[FRIAM] Can a robot have a soul?

thompnickson2 at gmail.com thompnickson2 at gmail.com
Sun Sep 19 11:22:17 EDT 2021


Stephen, 

 

Please see larding below.  Your attempt to escape our agreement was deft, but unsuccessful.  I think you would agree (reluctantly, perhaps) that there is, sometimes, a reason to think of nodes in a system as individuals. And I agree, enthusiastically, that very often, one learns more by focusing on relations among  the nodes.   But we are, at the moment, not talking about that.  We are talking about where we locate something like consciousness, and we absolutely agree (no escaping it; I cling to you like a leach) that conscious is located in the relation between the nodes, not in some hypothetical, exploded, set of relations within the node.  

 

I am, as you predicted, very excited about this.  I watched a bit of the videos to whet my appetite, but here in the Last Mile I am very limited in what I can download and am very leery of anything that moves.  Perhaps, when I get my “device”, I can spend time up at the Town Hall looking at those videos.  

 

Clouds are like patterns in a cloud chamber, not usefully thought of as things in themselves, but more about the state of the atmosphere that they reveal.  I have long felt that cloud Atlasses really stink because they focus on the cloud as a thing not the atmospheric structure that is revealed by it.  Now, before I get in trouble with you I must quickly retreat and admit that a cloud, like a smoke plume, can also be seen as a thing, as when it shades the ground and diminishes convective potential or when it precipitates and puts out the fire.  This is an example of the phenomenon/epiphenomenon.  For most purposes the shape of the cloud – whether it looks like micky mouse or a llama – epiphenomenal.  It has nothing to do with the causal history of the cloud.  But for other purposes, it might be useful to know.  Whether something is epiphenomenal or not is in the eye of the beholder.  Glen thinks I disagree with that, but I don’t.  Where we genuinely disagree, I think, is in the relative value of a life spent looking for frames that encompass other frames.  What might be an entertainment for him is kind of obsession for me.  

 

Nick  

 

Nick Thompson

 <mailto:ThompNickSon2 at gmail.com> ThompNickSon2 at gmail.com

 <https://wordpress.clarku.edu/nthompson/> https://wordpress.clarku.edu/nthompson/

 

From: Friam <friam-bounces at redfish.com> On Behalf Of Stephen Guerin
Sent: Sunday, September 19, 2021 12:53 AM
To: The Friday Morning Applied Complexity Coffee Group <friam at redfish.com>
Subject: Re: [FRIAM] Can a robot have a soul?

 

 

On Sat, Sep 18, 2021 at 9:42 PM <thompnickson2 at gmail.com <mailto:thompnickson2 at gmail.com> > wrote:

If you mean by what you wrote, could consciousness, etc., be properties of the organism’s (or the robot’s) relation to other objects, my answer is emphatically  YES.  I hate to smear you before the rest of the group by agreeing with you, but you’ll just have to fight to get your reputation back.

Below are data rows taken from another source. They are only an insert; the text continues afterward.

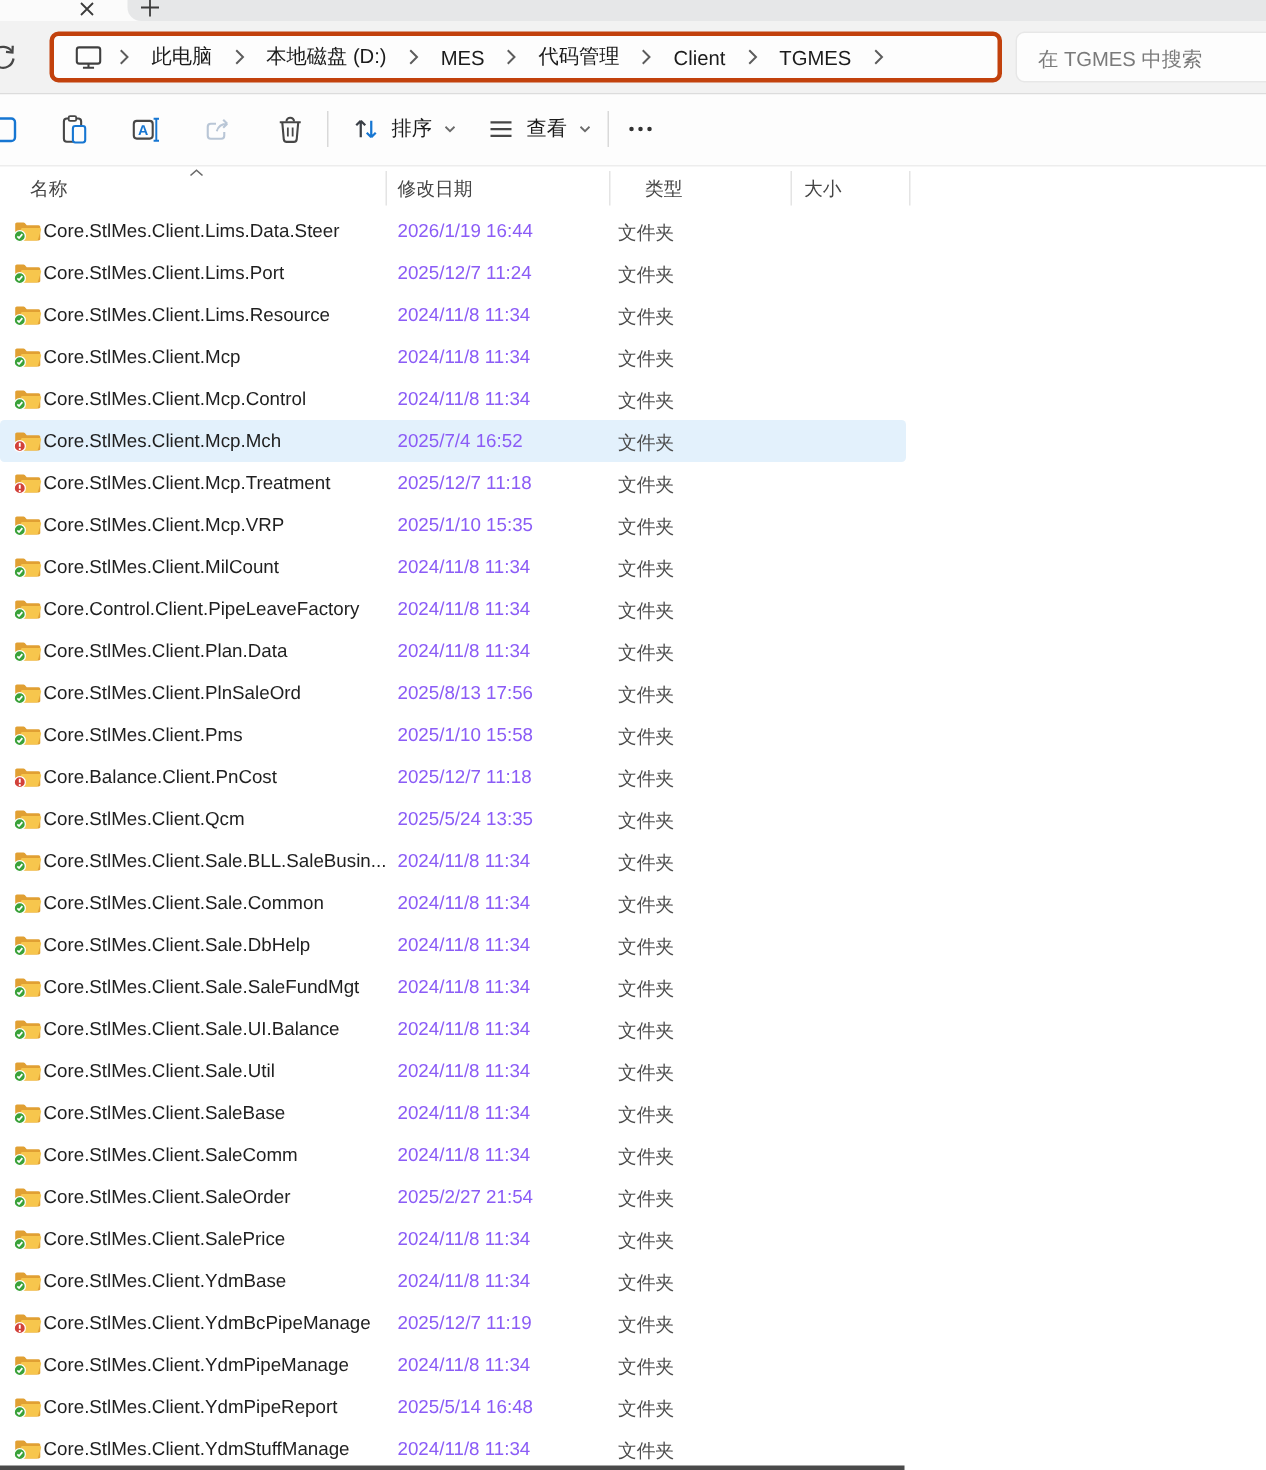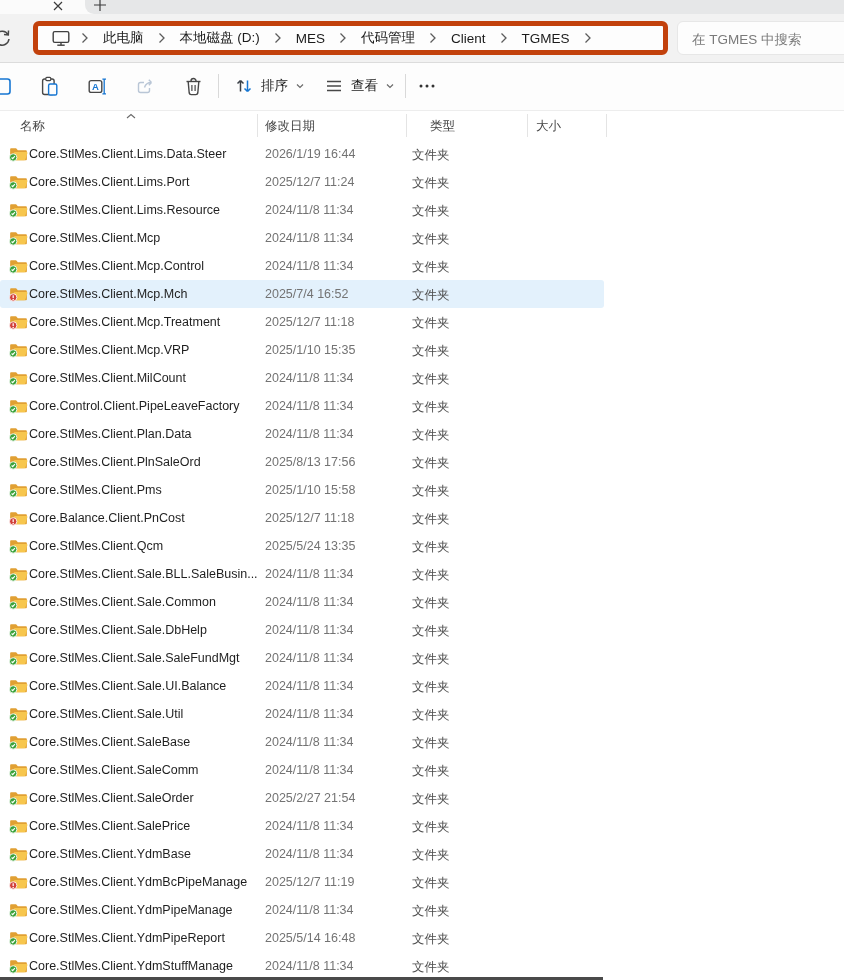--- a/index.html
+++ b/index.html
@@ -15,7 +15,7 @@
   
   #addrrow{position:absolute;left:0;top:14px;width:844px;height:48px;background:#f2f2f2;}
   #refresh-clip{position:absolute;left:0;top:14px;width:13px;height:22px;overflow:hidden;}
-  #addrbox{position:absolute;left:33px;top:7px;width:635px;height:34px;background:#fdfdfd;border:5px solid #c2410c;border-radius:6px;display:flex;align-items:center;box-sizing:border-box;}
+  #addrbox{position:absolute;left:33px;top:7px;width:635px;height:34px;background:#fdfdfd;border:3px solid #c2410c;border-radius:6px;display:flex;align-items:center;box-sizing:border-box;}
   #searchbox{position:absolute;left:677px;top:7px;width:175px;height:34px;background:#fdfdfd;border:1px solid #e7e7e7;border-radius:6px;box-sizing:border-box;}
   #searchbox input{border:none;outline:none;background:transparent;width:150px;height:30px;margin:1px 0 0 12px;font-size:13.5px;color:#3a3a3a;font-family:"Liberation Sans",sans-serif;}
   #searchbox input::placeholder{color:#7a7a7a;opacity:1;}

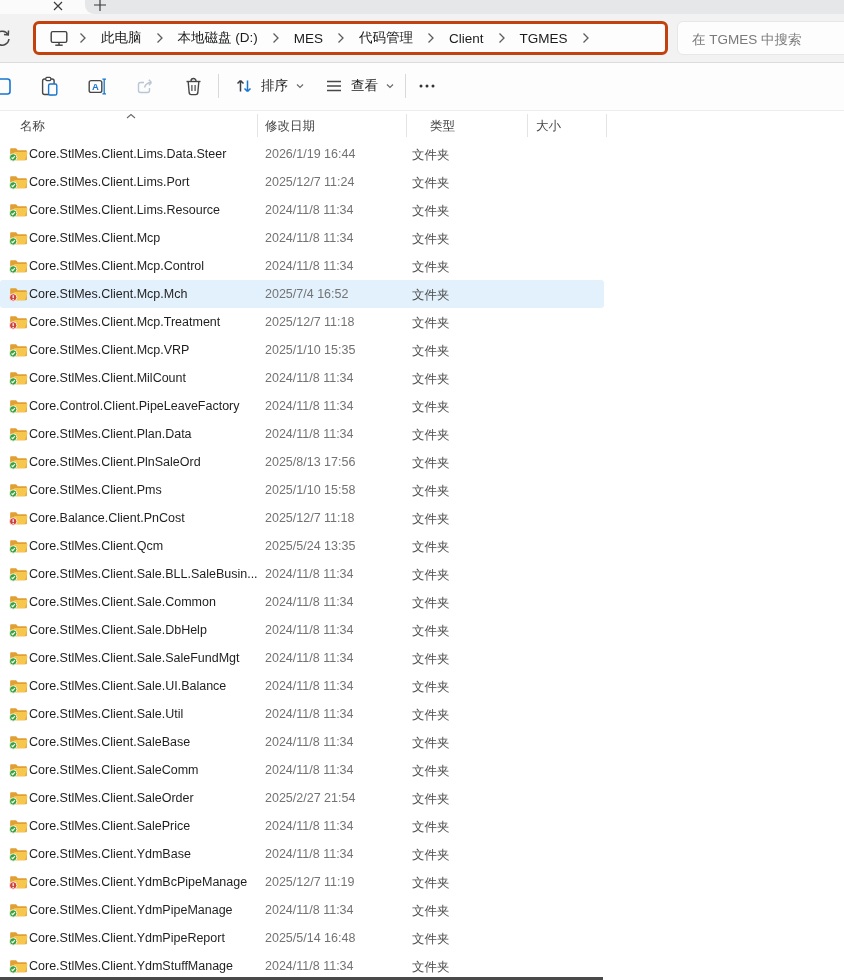--- a/index.html
+++ b/index.html
@@ -48,7 +48,7 @@
   .row.sel::before{content:"";position:absolute;left:0;top:0;width:604px;height:28px;background:#e3f1fc;border-radius:3px;}
   .ficon{position:absolute;left:9px;top:6px;width:19px;height:16px;}
   .fname{position:absolute;left:29px;top:7px;font-size:12.5px;color:#1f1f1f;white-space:nowrap;}
-  .fdate{position:absolute;left:265px;top:7px;font-size:12.5px;color:#737373;white-space:nowrap;}
+  .fdate{position:absolute;left:265px;top:7px;font-size:12.5px;color:#8b5cf6;white-space:nowrap;}
   .ftype{position:absolute;left:412px;top:7px;font-size:12.5px;color:#4d4d4d;white-space:nowrap;}
   .row .b-n,.row .b-m{display:none;}
   .row.st-normal .b-n{display:inline;}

<tugging up at fingers of white glove, removing and slapping Nick's cheek to defend my complexity honor:>

[NST===>As I say, you honor was defended, but unsucessfully<===nst] 



I have in mind a more decentralized notion of the living system. Your "organism" in your statement above appears more discrete and separate from the "environment". 

[NST===>NO NO NO and NO!  Stop trying to re-invent me as one of your Darwinist Nuns.  {I am sorry, that’s a reference to a letter to EricS I haven’t even sent yet]  I was not among those who took a ruler to you in your youth.  I am going to go all pluralistic on you now.  Full bore Glen.  These are all points of view that reveal different truths (patterns that endure the vicissitudes of experience) about the scenes they reveal. Now where I differ with glen is in my fascination with finding points of view that integrate the others, frames that include other frames and make frame shifting as easy as gear shifting by a very good automatic transmission.   <===nst] 

Let's agree on decentralized living processes before moving onto consciousness (which might later turn out to be more primary than matter)



But the way,  as you know, I have always shared your fascination with Benard cells.  It seems to me that the atmosphere, at least at the regional scale,  has two ideal ways of being, depending on whether there are vertical entropic (?) differences between the surface and the tropopause: a quiescent regime, in which it settles out into quiescent, non-interacting layers, and a active regimen in which it is organized in columns of rising and falling air.  All actual atmospheres are combinations of these two regimes.  Critchlow’s Maxim applies not only to layers but to columns, since they the upward moving columns are composed of much different air from the downward moving ones. 

 

After 15 years of discussing weather dynamics with you, we finally have an applied need to model clouds. Please check out this video and associated paper that was a top Siggraph paper. We are translating this to Netlogo and AgentScript this month with students in the Supercomputing Challenge and for use for matching camera observations of wildfire plume dynamics:

      http://computationalsciences.org/publications/haedrich-2020-stormscapes.html
      T. Hädrich, M. Makowski, W. Pałubicki, D. T. Banuti, S. Pirk, and D. L. Michels Stormscapes: Simulating Cloud Dynamics in the Now ACM Transactions on Graphics (SIGGRAPH Asia 2020), Vol. 39, No. 6, Article 175.

 

  sort themselves out into layers and reside easily with one another,  the layers slipping by like other as if grease.    Anytime you get confection in any layer, it’s top and its bottom become bumpy and create turbulence in the layers above and below.  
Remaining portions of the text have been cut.